▸ Task requirements: Set down each record exactly. Omit the pictures.

+-------+

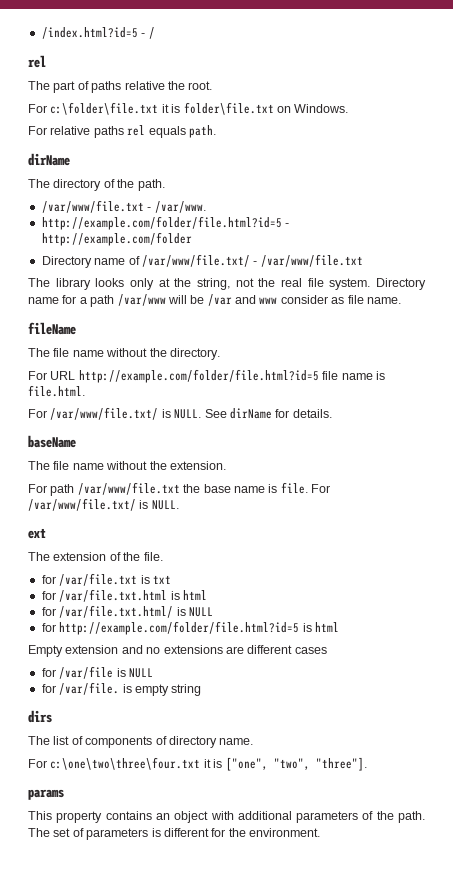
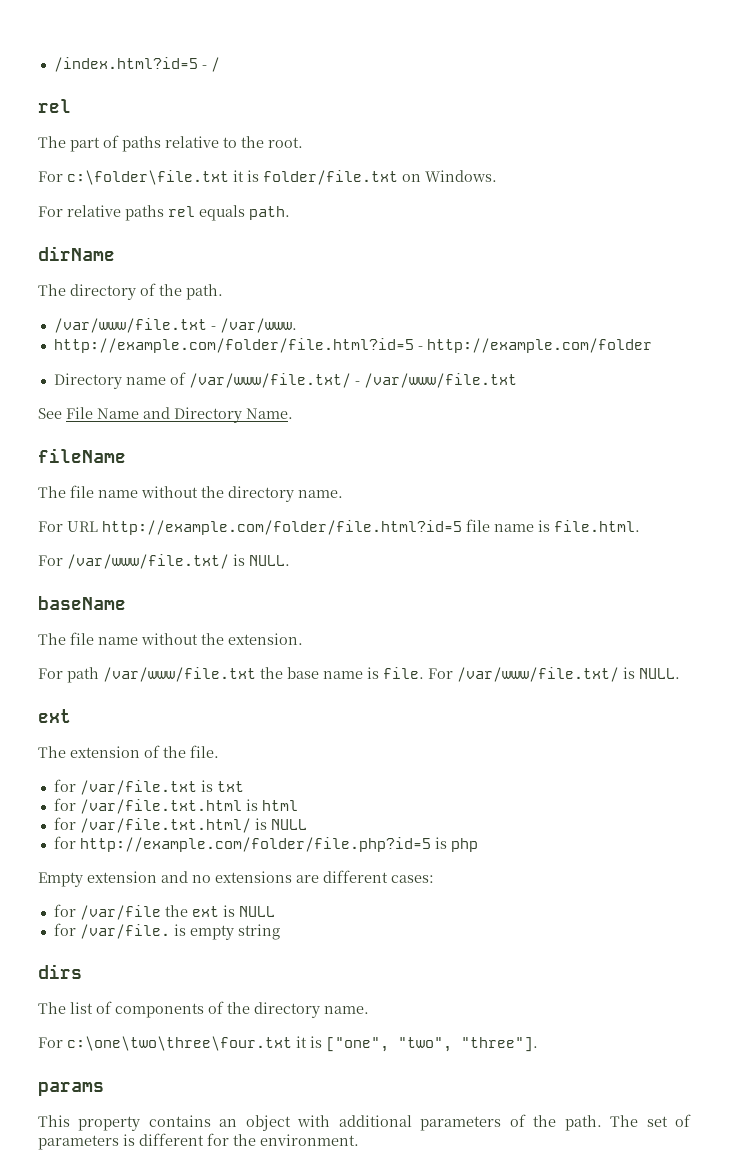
- The part of paths relative the root.
+ The part of paths relative to the root.
- For c:\folder\file.txt it is folder\file.txt on Windows.
+ For c:\folder\file.txt it is folder/file.txt on Windows.
- The library looks only at the string, not the real file system. Directory name for a path /var/www will be /var and www consider as file name.
+ See File Name and Directory Name.
- The file name without the directory.
+ The file name without the directory name.
- See dirName for details.
- for http://example.com/folder/file.html?id=5 is html
+ for http://example.com/folder/file.php?id=5 is php
- Empty extension and no extensions are different cases
+ Empty extension and no extensions are different cases:
- for /var/file is NULL
+ for /var/file the ext is NULL
- The list of components of directory name.
+ The list of components of the directory name.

+-------+

▸ Exercise output:
- The part of paths relative the root.
+ The part of paths relative to the root.
- For c:\folder\file.txt it is folder\file.txt on Windows.
+ For c:\folder\file.txt it is folder/file.txt on Windows.
- The library looks only at the string, not the real file system. Directory name for a path /var/www will be /var and www consider as file name.
+ See File Name and Directory Name.
- The file name without the directory.
+ The file name without the directory name.
- See dirName for details.
- for http://example.com/folder/file.html?id=5 is html
+ for http://example.com/folder/file.php?id=5 is php
- Empty extension and no extensions are different cases
+ Empty extension and no extensions are different cases:
- for /var/file is NULL
+ for /var/file the ext is NULL
- The list of components of directory name.
+ The list of components of the directory name.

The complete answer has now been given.